The Securities Division of the Washington State Department of Financial Institutions has just released a draft bill it is sending to the Legislature next January. The bill would make state franchise law more consistent with the modernized Federal Trade Commission (FTC)Rule governing the offer and sale of franchises.

Since 1970, the FTC Rule on Franchising has required franchisors to prepare and deliver to prospective franchisees an Offering Circular containing information about the management and financial condition of the franchisor, its history of operating franchises, and terms of the underlying contracts, before accepting either a binding contract or any money. The Rule was substantially revised and effective in 2007-2008. Document delivery requirements, which were timed in the sometimes-ambiguous “business days,” are now simplified so that a franchisor must deliver the Franchise Disclosure Document (formerly, the “Offering Circular”) 14 calendar days before the prospective franchisee is committed either by contract or payment. See 16 CFR § 436.2. The Rule also says that, if the franchisor changes any material term of the franchise agreement, the prospective franchisee must have at least 7 calendar days to review the changes before signing or making payment.

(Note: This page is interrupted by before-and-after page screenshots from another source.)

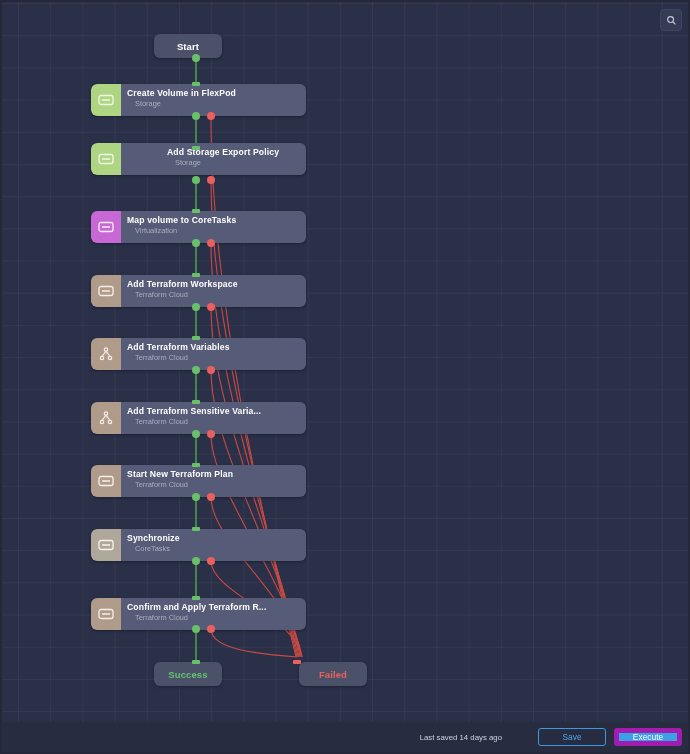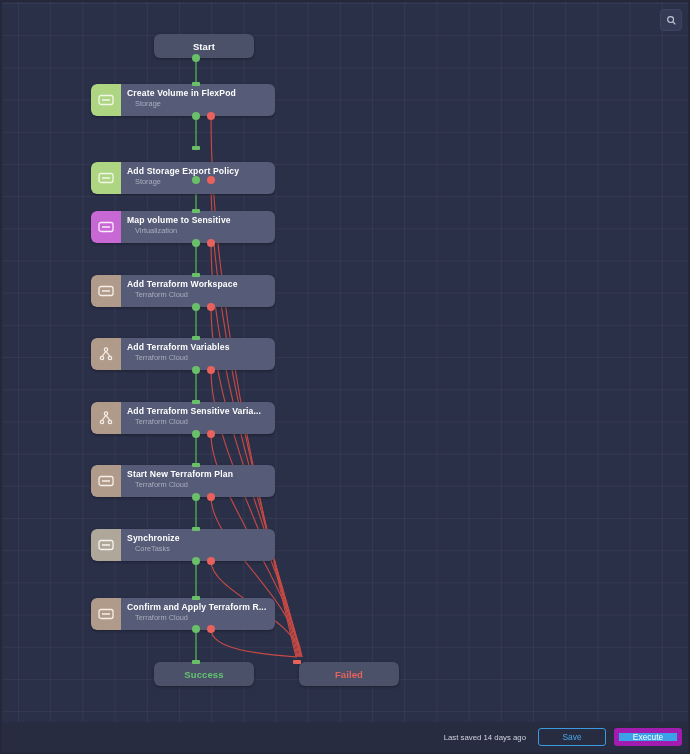"Start" .terminal { width: 100px -> 68px }
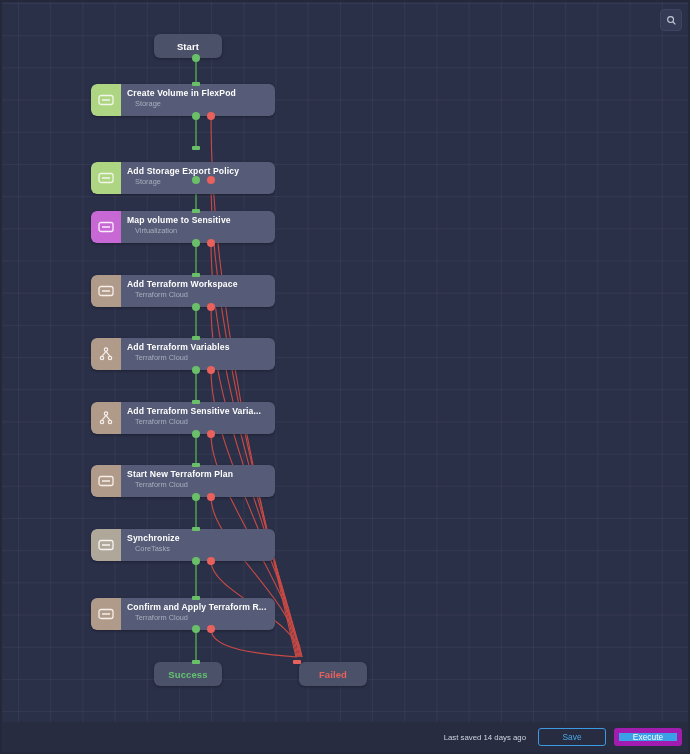"Create Volume in FlexPod" .task { width: 184px -> 215px }
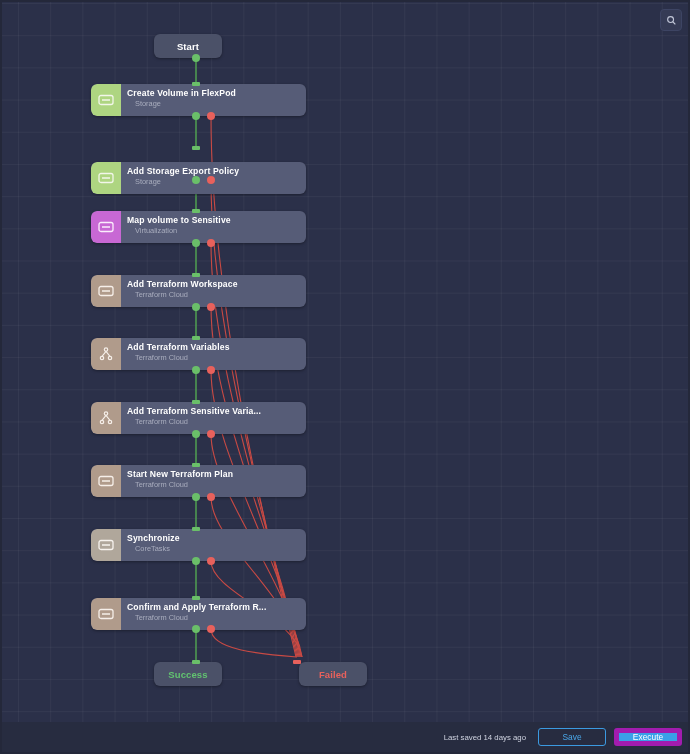"Add Storage Export Policy" div.node { gap: none -> 40px; top: 160px -> 141px }
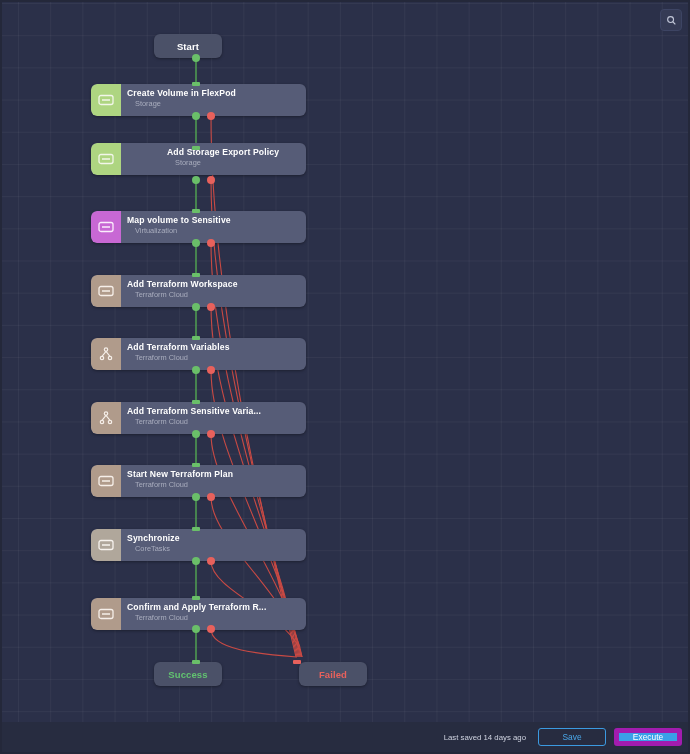"Map volume to Sensitive" div.t-title { text: Sensitive -> CoreTasks }
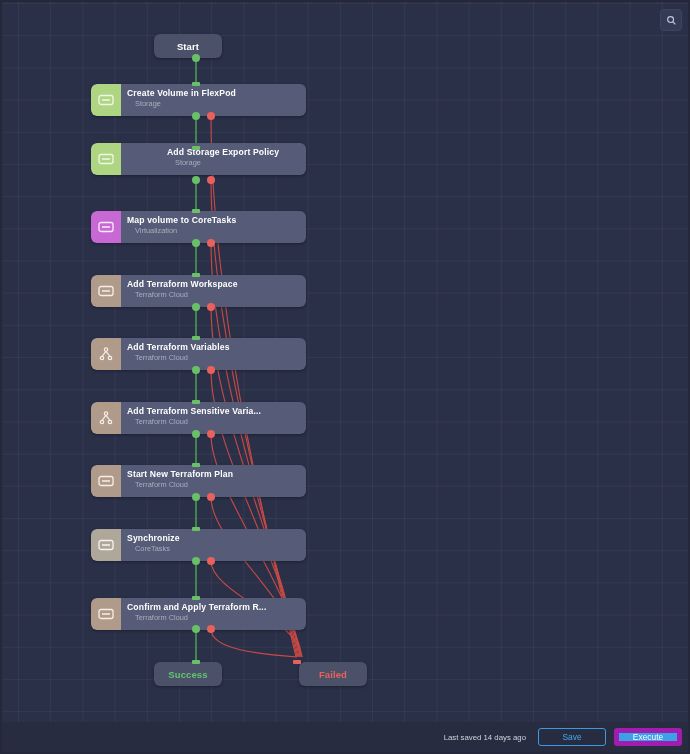"Save" .fbtn.ghost { margin-left: none -> 24px }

The FTC does not review Franchise Disclosure Documents for compliance with the Rule, and it does not give an individual franchisee the right to sue a franchisor for violations. It leaves only the Department of Justice to pursue civil or criminal penalties for violation. 

The Washington Securities Division has generally followed the federal Rule, but has taken it steps further to protect Washington franchisees. The Washington Franchise Investment Protection Act, RCW 19.100 and regulations under it have used the federal definitions, but have added a registration requirement. Before a franchisor may make any offer of a franchise (i) to a Washington resident, (ii) for a franchised business to be located wholly or partly in Washington, or (iii) offer and receive acceptance of the contract in Washington, it must first file the draft Franchise Disclosure Document with the Securities Division of the Department of Financial Institutions for merit review. The Division may request changes to make sure that the FDD complies with federal law and contains fairness provisions specific to Washington that protect franchisees (for example, a Washington franchisee must have the right to bring an action against the franchisor in Washington, and has the right to a minimum prior notice of termination of the agreement). The Securities Division will also examine the franchisor’s audited financial statements for financial stability, and may ask for an impound, surety bond, or deferral of initial fees if needed to ensure that a franchisor can actually do all it has promised to get a franchised business up and running before taking initial franchise fees.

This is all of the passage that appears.